7 Toen nu de mannen te Asdod zagen, dat het alzo toeging, zo zeiden zij: Dat de ark des Gods van Israel bij ons niet blijve; want Zijn hand is hard over ons, en over Dagon, onzen god.
Sotheli men of Azotus sien siche a veniaunce, and seiden, The arke of God of Israel dwelle not at vs; for his hond is hard on vs, and on Dagon oure god.
8 Daarom zonden zij heen, en verzamelden tot zich al de vorsten der Filistijnen, en zij zeiden: Wat zullen wij met de ark des Gods van Israel doen? En die zeiden: Dat de ark des Gods van Israel rondom Gath ga.

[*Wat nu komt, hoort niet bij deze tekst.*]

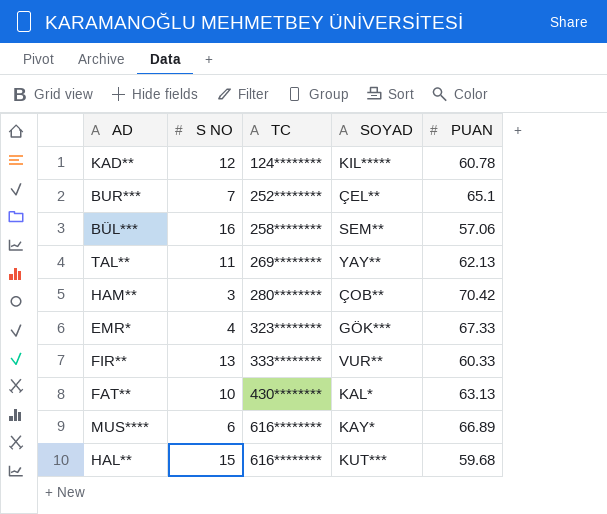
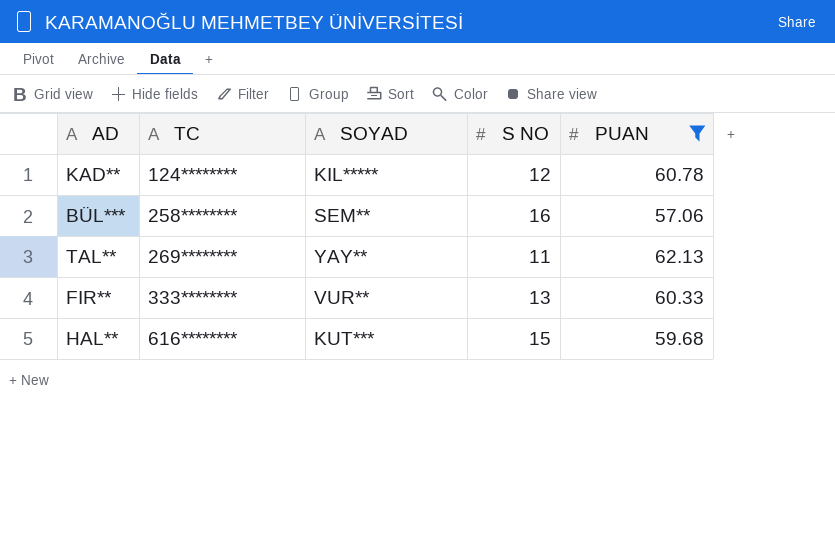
filter: none -> PUAN <= 62.13
column S NO | position: 2 -> 4

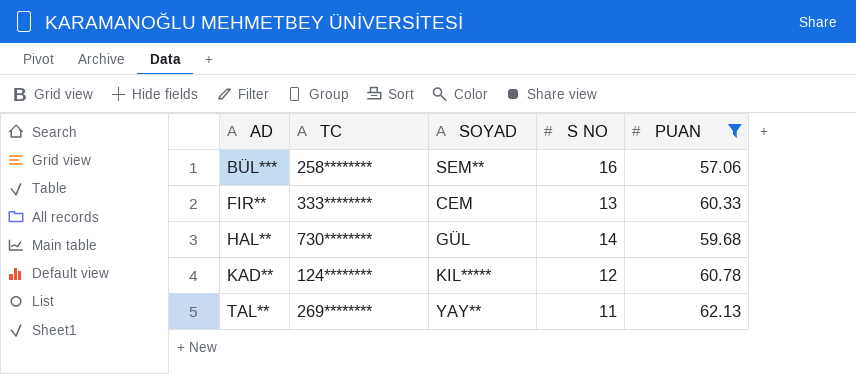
row order: TC ascending -> AD ascending
FIR** | SOYAD: VUR** -> CEM
HAL** | TC: 616******** -> 730********
HAL** | SOYAD: KUT*** -> GÜL
HAL** | S NO: 15 -> 14

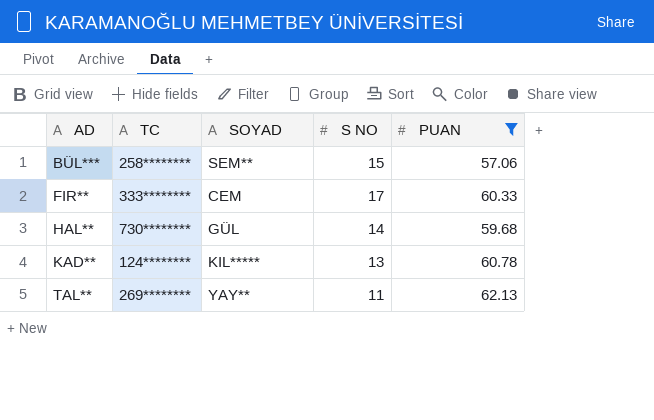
BÜL*** | S NO: 16 -> 15
FIR** | S NO: 13 -> 17
KAD** | S NO: 12 -> 13

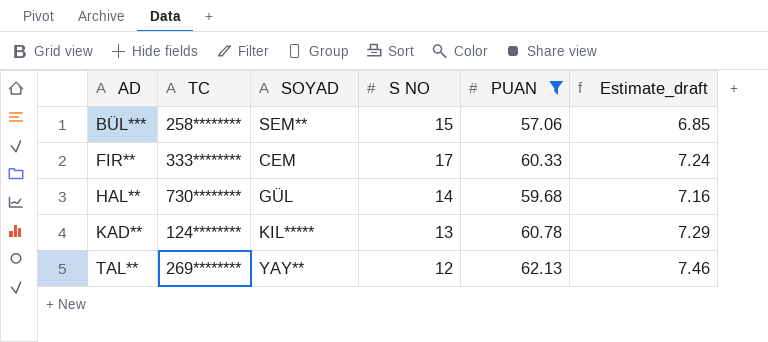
column Estimate_draft | formula: none -> [PUAN] * 0.12
TAL** | S NO: 11 -> 12

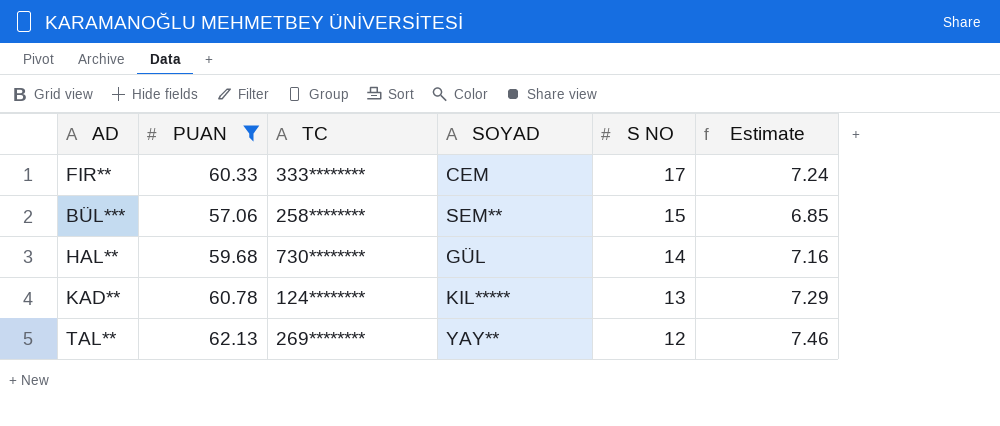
row order: AD ascending -> S NO descending
column PUAN | position: 5 -> 2
column name: Estimate_draft -> Estimate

Alzo droegen zij de ark des Gods van Israel rondom.
And thei senten, and gaderiden alle the wise men, `ether princes, of Filisteis `to hem, and seiden, What schulen we do of the arke of God of Israel? And men of Geth answeriden, The arke of God of Israel be led aboute; and thei ledden aboute the arke of God of Israel.
9 En het geschiedde, nadat zij die hadden rondom gedragen, zo was de hand des HEEREN tegen die stad met een zeer grote kwelling; want Hij sloeg de lieden dier stad van den kleine tot den grote, en zij hadden spenen in de verborgene plaatsen.
Forsothe while thei ledden it aboute, the hond of the Lord `of ful greet sleyng was maad on alle citees; and he smoot men of ech citee fro a litil man til to `the more, and the lowere entraylis `of hem wexiden rotun, and camen forth; and men of Geth token counsel, and maden to hem seetis of skynnes, ethir cuyschuns.
10 Toen zonden zij de ark Gods naar Ekron; maar het geschiedde, als de ark Gods te Ekron kwam, zo riepen die van Ekron, zeggende: Zij hebben de ark des Gods van Israel tot mij rondom gebracht, om mij en mijn volk te doden.
Therfor thei senten the arke of the Lord in to Accoron. And whanne the arke of the Lord hadde come in to Accoron, men of Accoron crieden, and seiden, Thei han brought to vs the arke of God of Israel, that he sle vs and oure puple.
11 En zij zonden heen, en vergaderden al de vorsten der Filistijnen, en zeiden: Zendt de ark des Gods van Israel heen, dat zij wederkere tot haar plaats, opdat zij mij en mijn volk niet dode; want er was een dodelijke kwelling in de ganse stad, en de hand Gods was er zeer zwaar.
Therfor thei senten, and gaderiden alle the wise men, `ethir princes, of Filisteis; whiche seiden, Delyuere ye the arke of God of Israel, and turne it ayen in to his place, and sle not vs with oure puple.
12 En de mensen, die niet stierven, werden geslagen met spenen, zodat het geschrei der stad opklom naar den hemel.
For dreed of deeth was maad in alle citees, and the hond of the Lord was `greuouse greetli. Also the men, that weren not deed, weren smytun in the priuy part of buttokis, and the yelling of ech citee stiede in to heuene.